### EXERCISE PROMPT
Please, without any pictures, set down exactly the part of the listing below that opens with the line containing "- Finally, it" and closes with the line containing "cp templates.yaml.example templates.yaml".

### SOURCE MATERIAL
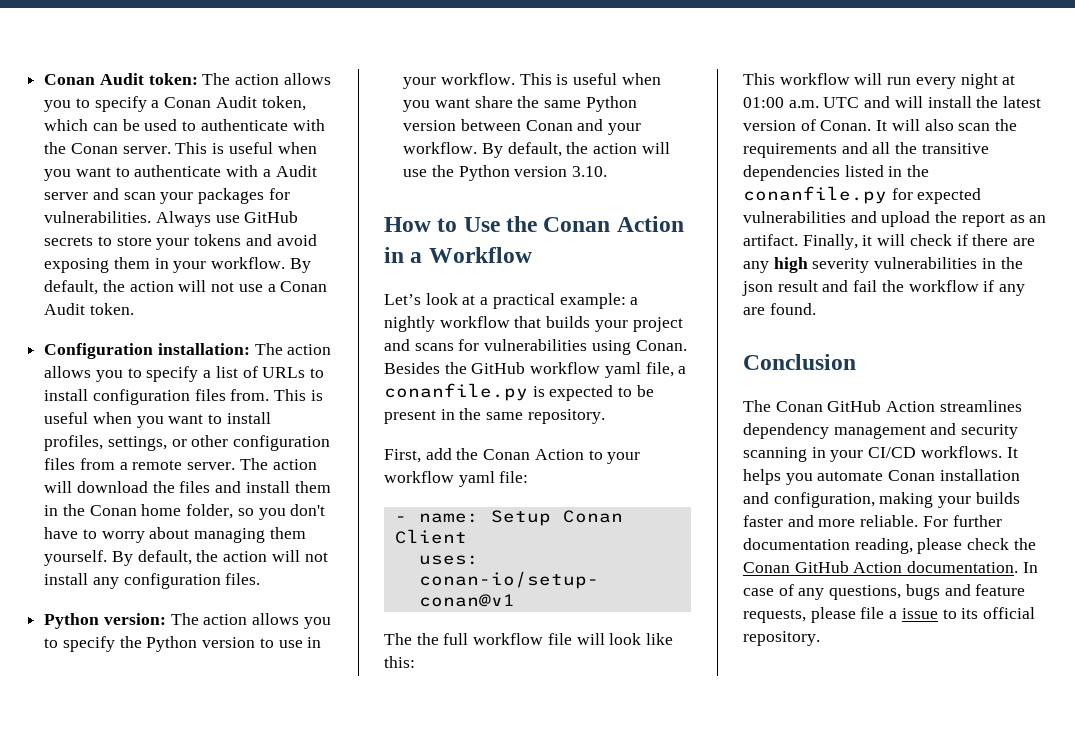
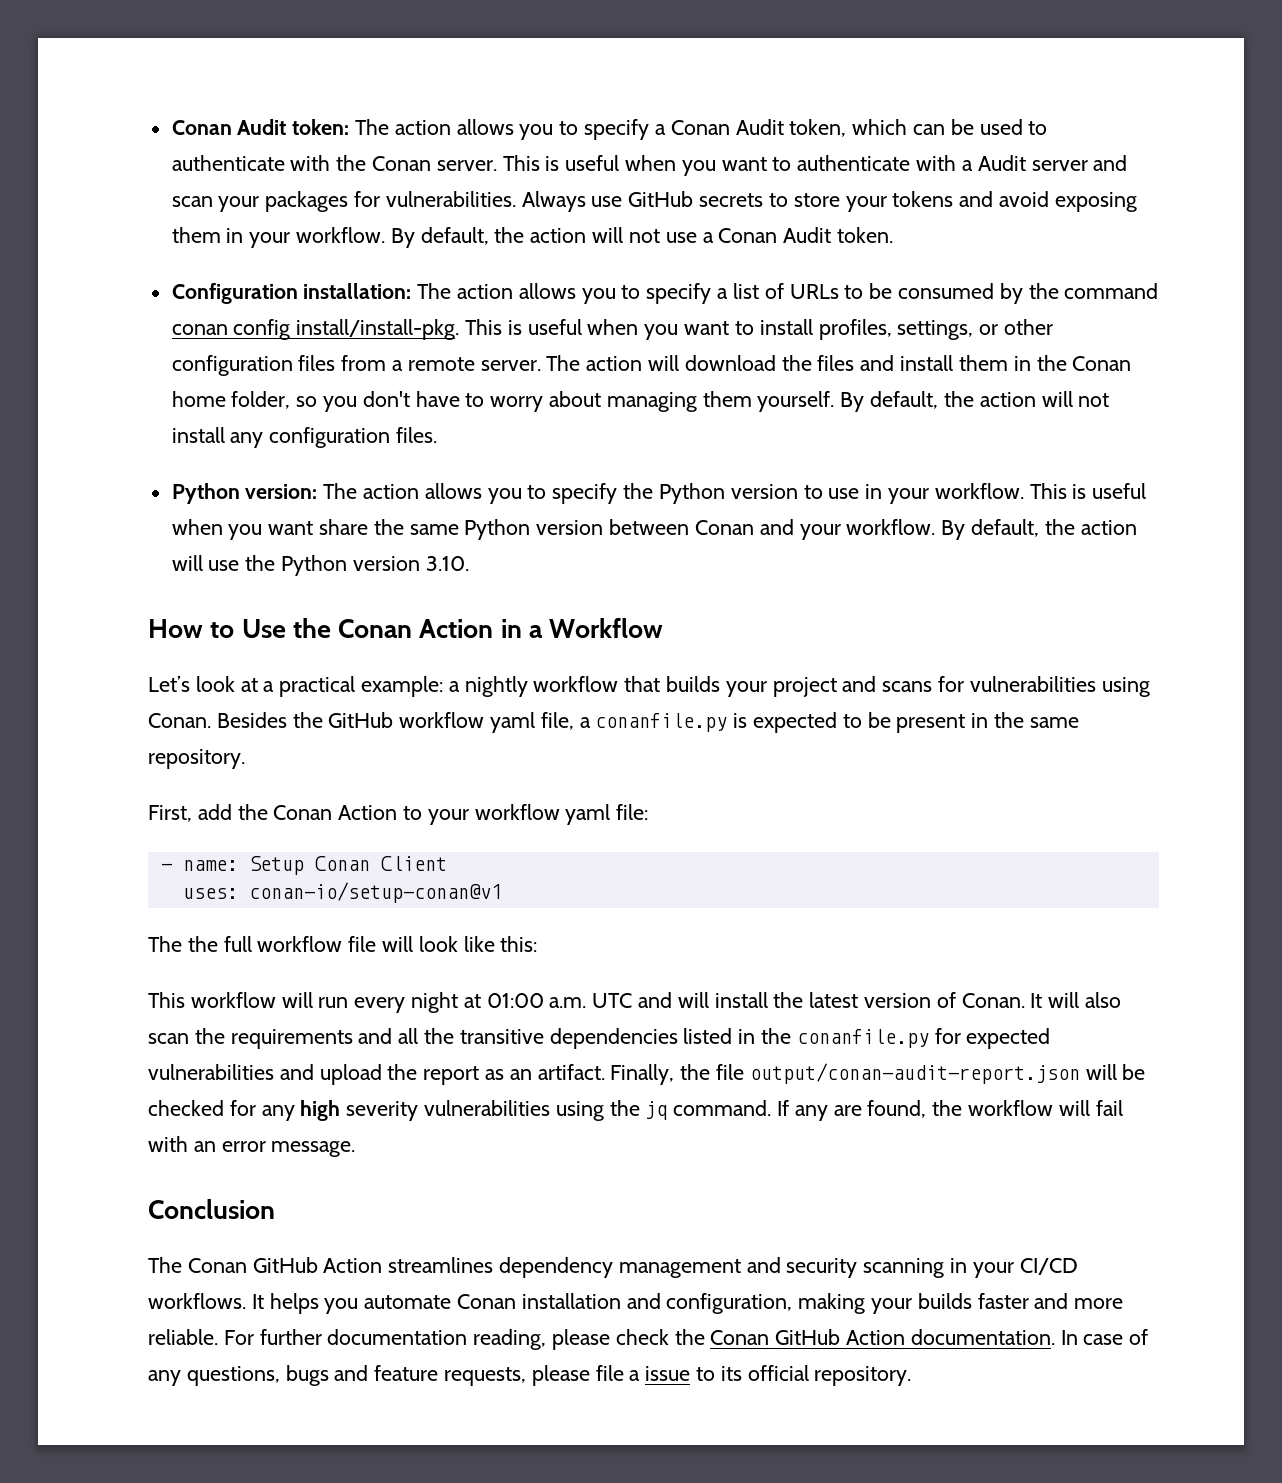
- Configuration installation: The action allows you to specify a list of URLs to install configuration files from.
+ Configuration installation: The action allows you to specify a list of URLs to be consumed by the command conan config install/install-pkg.
- Finally, it will check if there are any high severity vulnerabilities in the json result and fail the workflow if any are found.
+ Finally, the file output/conan-audit-report.json will be checked for any high severity vulnerabilities using the jq command. If any are found, the workflow will fail with an error message.

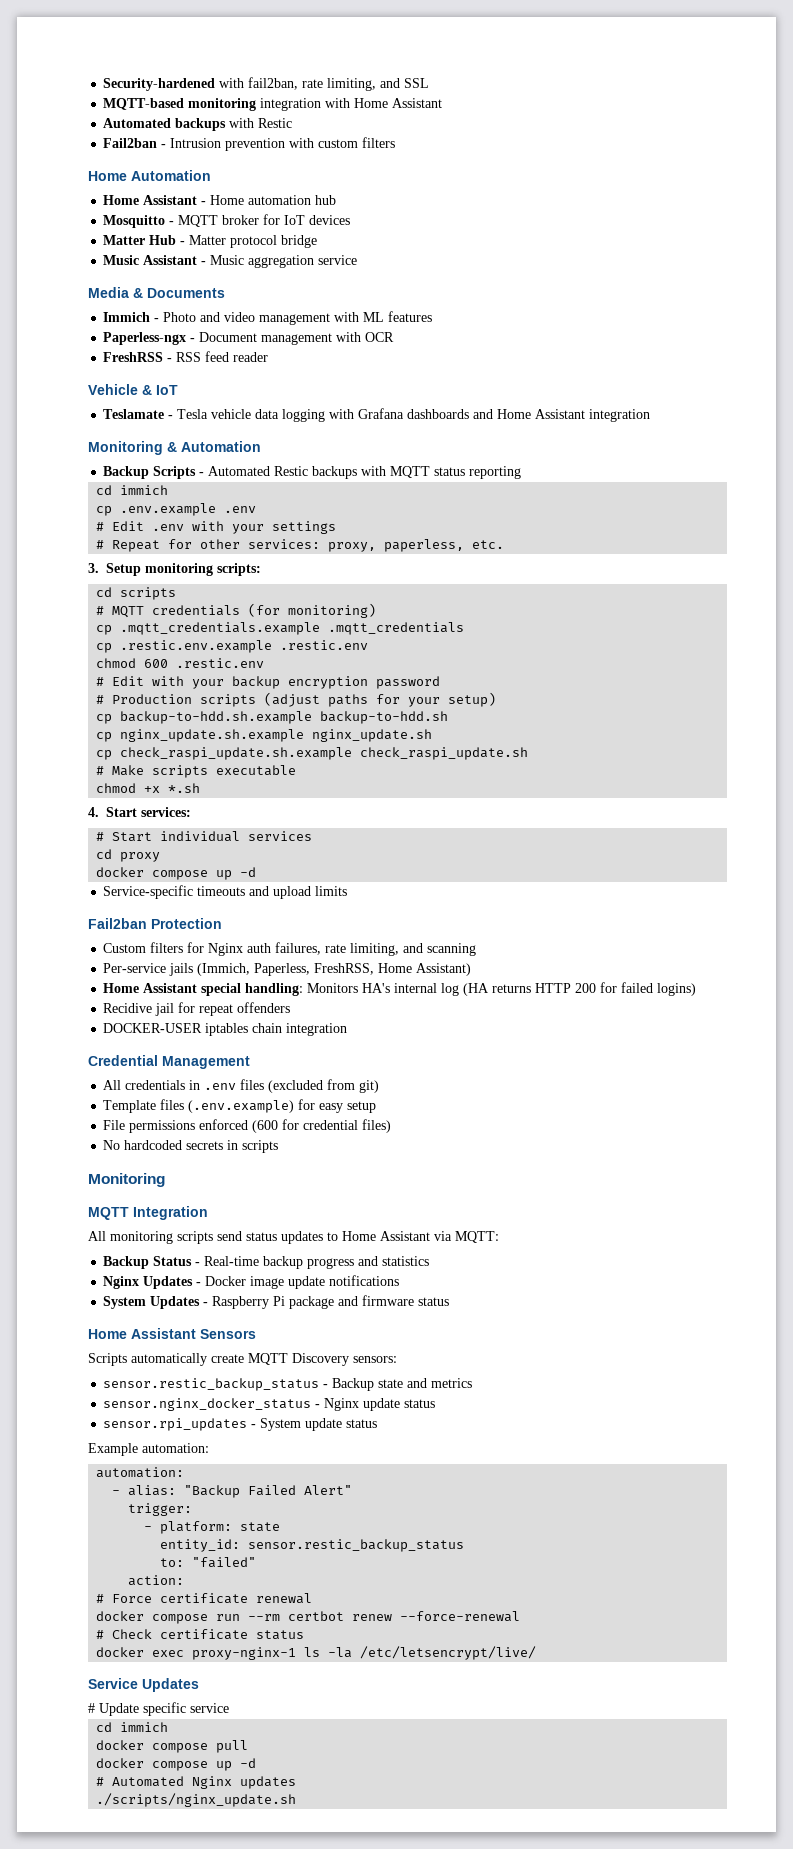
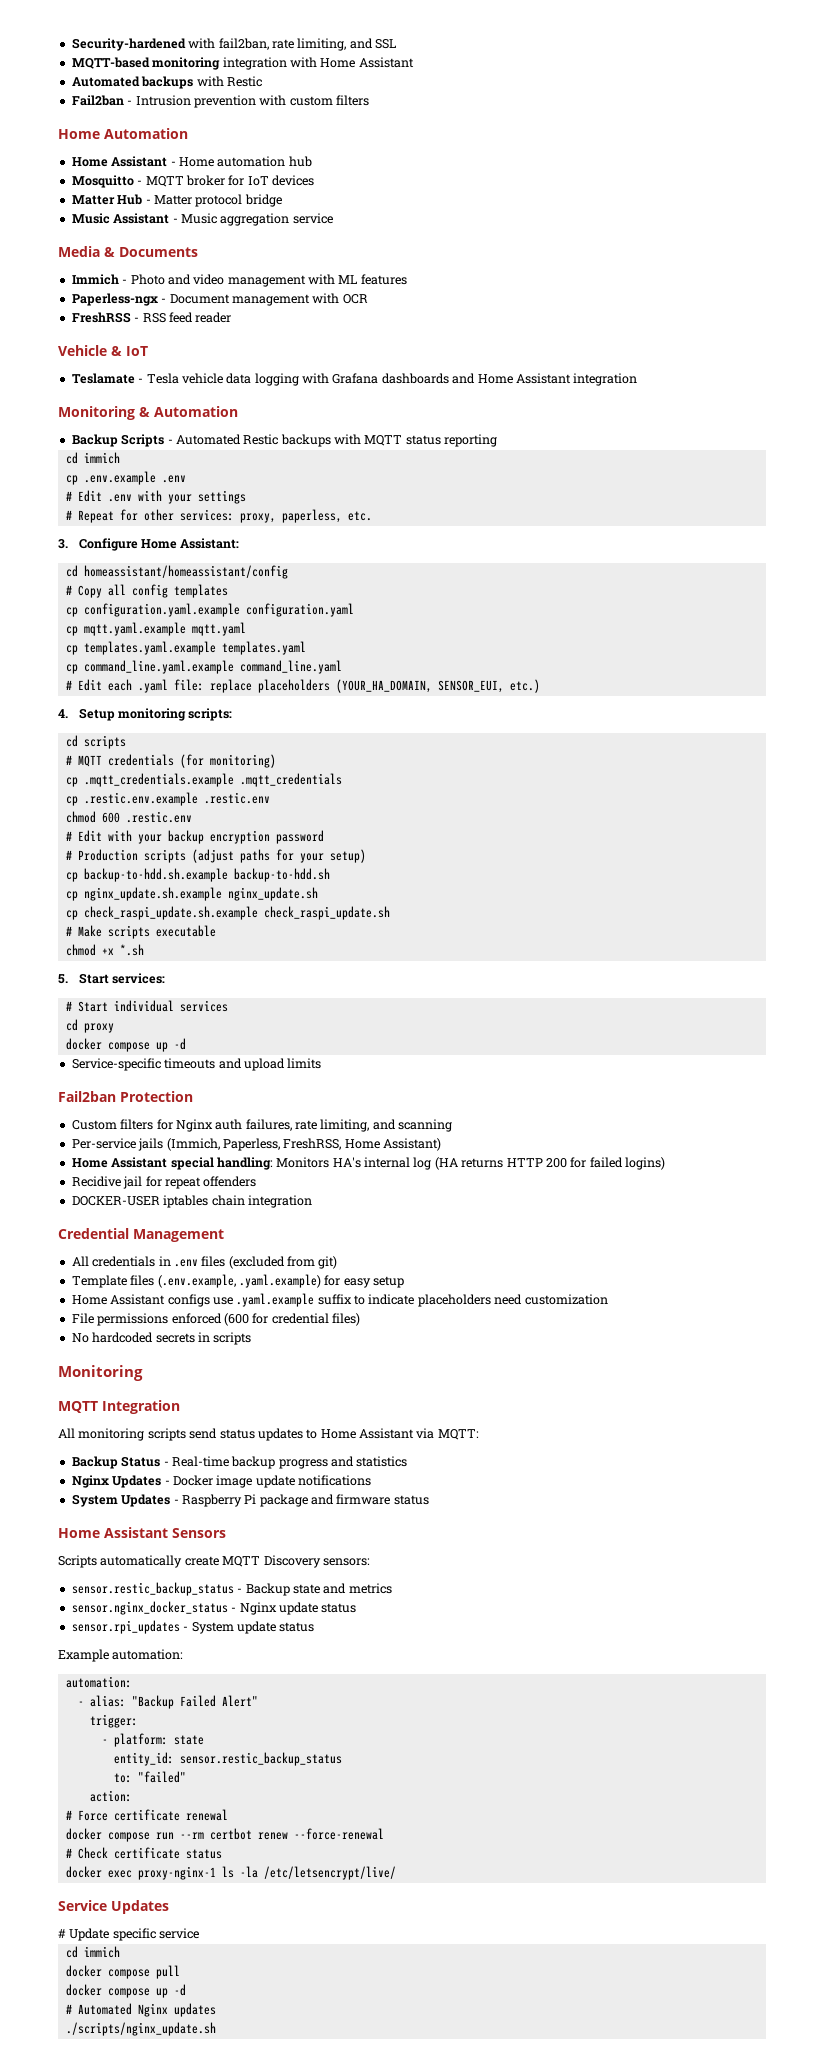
- 3. Setup monitoring scripts:
+ 3. Configure Home Assistant:
+ cd homeassistant/homeassistant/config
+ # Copy all config templates
+ cp configuration.yaml.example configuration.yaml
+ cp mqtt.yaml.example mqtt.yaml
+ cp templates.yaml.example templates.yaml
+ cp command_line.yaml.example command_line.yaml
+ # Edit each .yaml file: replace placeholders (YOUR_HA_DOMAIN, SENSOR_EUI, etc.)
+ 4. Setup monitoring scripts:
- 4. Start services:
+ 5. Start services:
- Template files (.env.example) for easy setup
+ Template files (.env.example, .yaml.example) for easy setup
+ Home Assistant configs use .yaml.example suffix to indicate placeholders need customization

### TASK SOLUTION
- Finally, it will check if there are any high severity vulnerabilities in the json result and fail the workflow if any are found.
+ Finally, the file output/conan-audit-report.json will be checked for any high severity vulnerabilities using the jq command. If any are found, the workflow will fail with an error message.

- 3. Setup monitoring scripts:
+ 3. Configure Home Assistant:
+ cd homeassistant/homeassistant/config
+ # Copy all config templates
+ cp configuration.yaml.example configuration.yaml
+ cp mqtt.yaml.example mqtt.yaml
+ cp templates.yaml.example templates.yaml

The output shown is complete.